If customers on these tariffs haven’t already switched to a better deal, they will be moved onto their current supplier’s standard tariff and in most cases are likely to face higher bills.
For example, a Scottish Power customer on the Platinum Fixed Energy January 2014 (v1) tariff, living in Bristol, would currently spend £996.75 a year on their energy, which would rise to £1,259.82 on Scottish Power’s standard tariff. They could move to Spark Energy’s Direct Debit Advance 3 (variable) at an annual cost of £1,057.20, or First Utility’s iSave Fixed v14 July 2015 (fixed), which would cost them £1,101.01, saving them over £150 a year in each case.
And even though Scottish Power customers on the Platinum Fixed Energy January 2014 (v4) tariff could potentially save £32.21 a year, on average, once they are rolled onto the energy giant’s standard tariff, it’s still important that they shop around to see if they can save even more by switching.

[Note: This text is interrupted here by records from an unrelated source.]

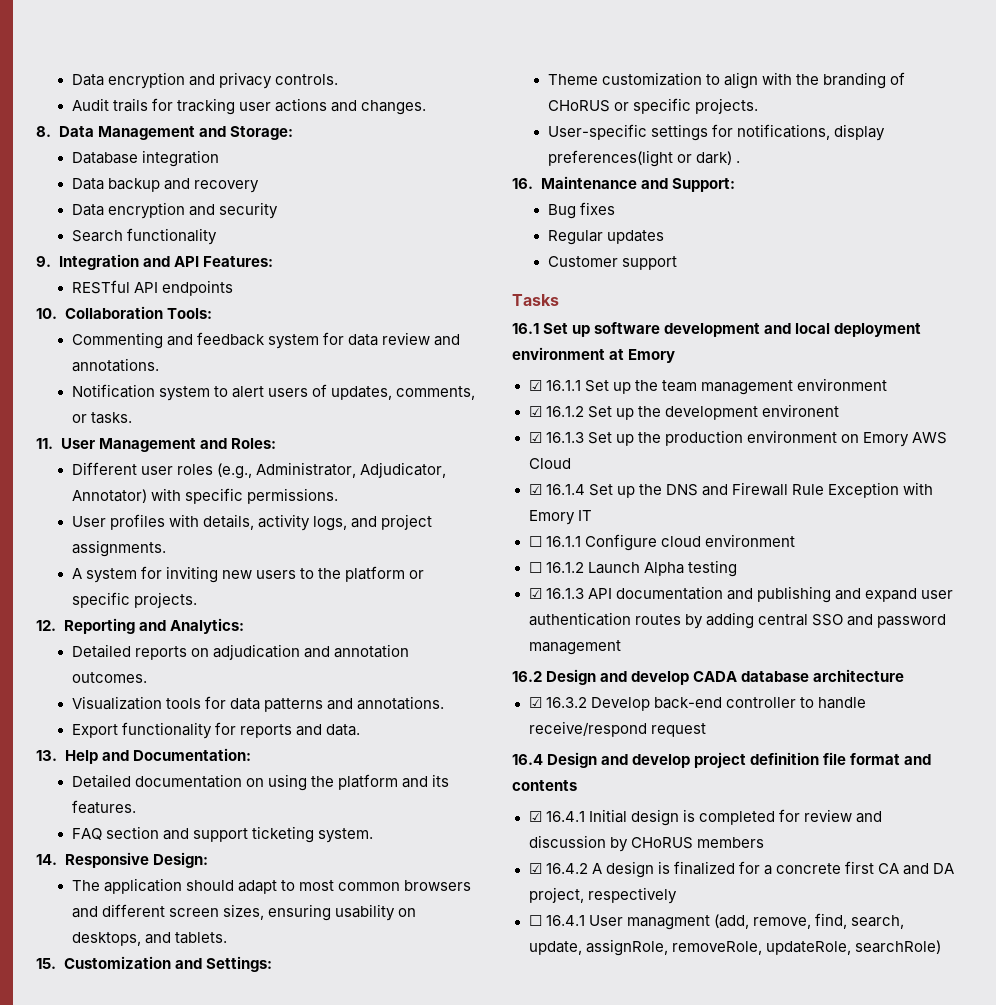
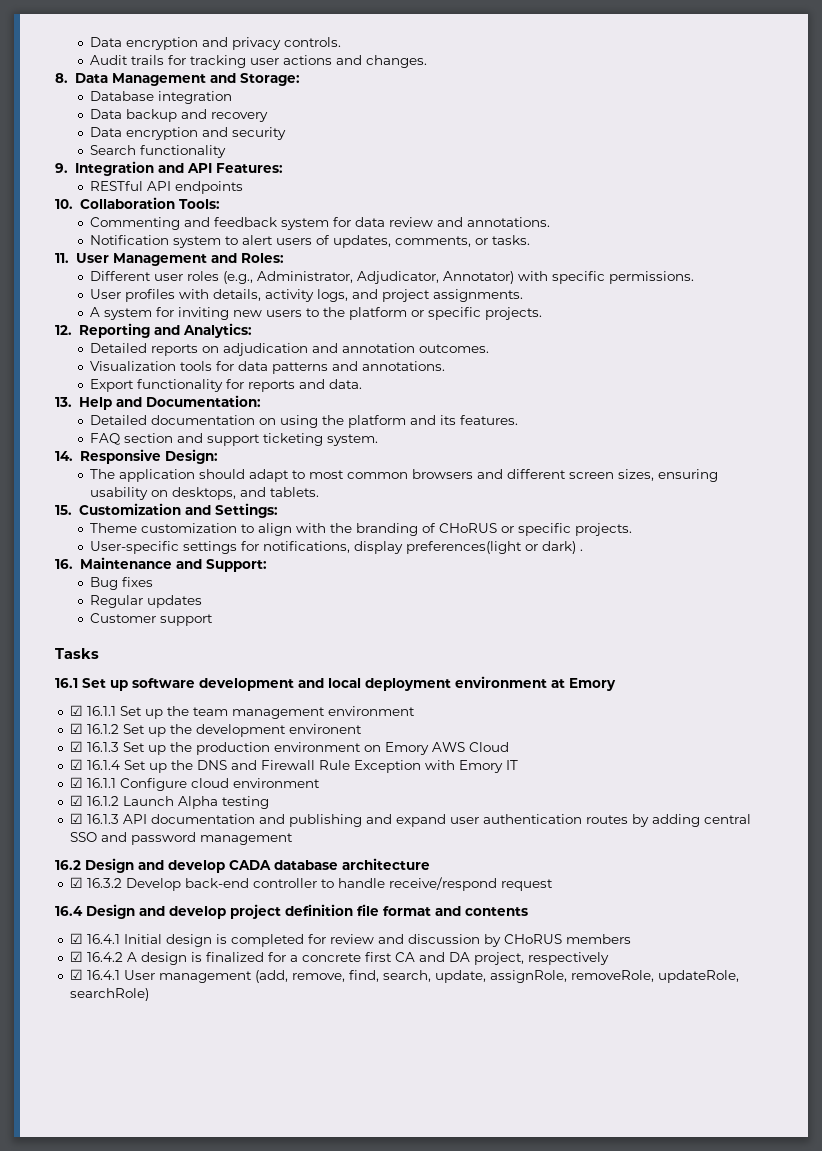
- ☐ 16.1.1 Configure cloud environment
+ ☑ 16.1.1 Configure cloud environment
- ☐ 16.1.2 Launch Alpha testing
+ ☑ 16.1.2 Launch Alpha testing
- ☐ 16.4.1 User managment (add, remove, find, search, update, assignRole, removeRole, updateRole, searchRole)
+ ☑ 16.4.1 User management (add, remove, find, search, update, assignRole, removeRole, updateRole, searchRole)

Impact of tariffs coming to an end this Friday, 31 January (based on a medium user – 3,200 kWh of electricity and 13,500 kWh of gas per year – paying by monthly direct debit and averaged across all UK regions):
Annual cost of standard tariff
(£ and %)
Energy Online January 2014 - Paperless
Go Fix January 2014 - Paperless
Fixed January 2014
(Pioneer v5.1 tariff)
Platinum Fixed Energy January 2014 (v1)
Platinum Fixed Energy January 2014 (v2)
Platinum Fixed Energy January 2014 (v3)
Platinum Fixed Energy January 2014 (v4)
Online January 2014 – Paperless
Price Check January 2014
Jeremy Cryer, energy spokesperson at Gocompare.com, said: “When these tariffs come to an end on Friday, many people could end up paying a lot more for their energy than they need to be if they haven’t already switched. This is why it’s so important, as soon as you get the letter from your supplier notifying you that your tariff is due to expire, that you get online and compare the tariffs available to you based on your location and annual energy usage.
"The average price rise of 13.7% that customers on these soon-to-end tariffs could face dwarfs even the biggest price rises inflicted on households by the big six recently. People mustn’t allow their supplier to simply roll them onto a standard tariff – these are often the most expensive tariffs and far better deals can be found by taking five minutes to shop around.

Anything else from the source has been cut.